Extract from Pāramī: Ways to Cross Life’s Floods, © Amaravati Publications;
reprinted with permission of Amaravati Publications.

—by Ajahn Sucitto


The Secret of Breathing

There is something very simple and practical, and yet something that most of us pay little attention to. It is the secret of breathing; the truth that is hidden within the breath. Although we have been breathing all our life, very few of us give much consideration to the breath and discover the truth it can reveal.

When we pay attention to the breath in our meditation practice, what do we become aware of? We may first note that the breath is always coming and going. Second, we may also notice that sometimes the breath has varying qualities, such as being short, long, shallow, or deep. Beyond that, very few of us go into any detailed understanding or examination of the breath. I want to take a deeper look tonight, in order to note some things that we perhaps have not paid attention to before. We can all observe these deeper aspects of breathing, but until we pay attention to them they don’t seem to exist. The Buddha said that all phenomena exist for us only when we pay attention to them. Attention brings out hidden secrets.

We can find the entire truth of suffering within breathing. Even if you have no other practice, breathing itself can be enough to awaken you to the reality of suffering. You may ask: “How can that be? How can there be any suffering in a simple and automatic act like breathing?”

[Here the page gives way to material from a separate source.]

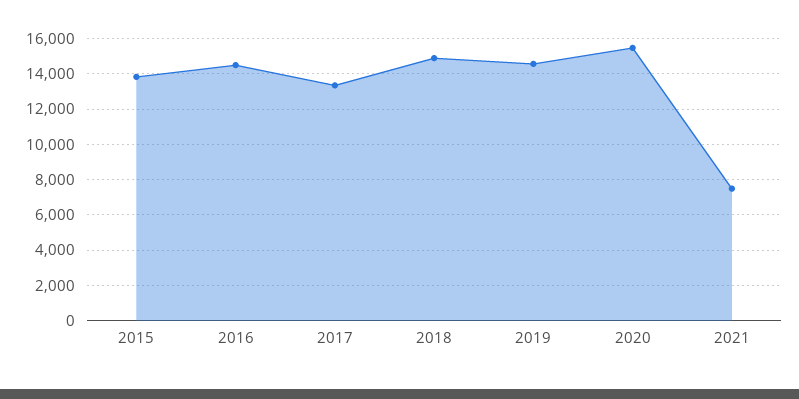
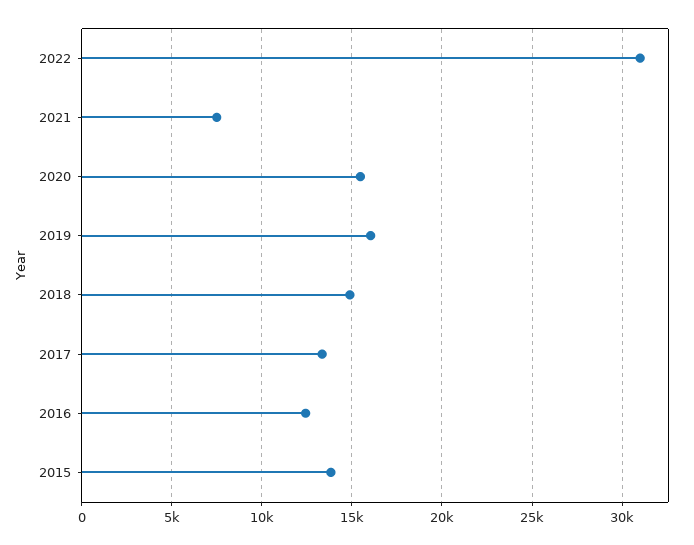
2016: 14500 -> 12500
2019: 14500 -> 16000
2022: none -> 31000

Let us look deeper. To begin with, I would like to ask you to stop breathing for ten minutes! None of us can do that. Now let’s consider the breathing process in more detail. As you breathe in and breathe out, simply give your full attention to the breath. Do you notice that when you breathe in, you experience a subtle satisfaction? What is happening? If the lungs don’t have air, we become anxious. This anxiety message goes to the brain. The parasympathetic nerves immediately give a message to the lungs to pull in air as quickly as possible.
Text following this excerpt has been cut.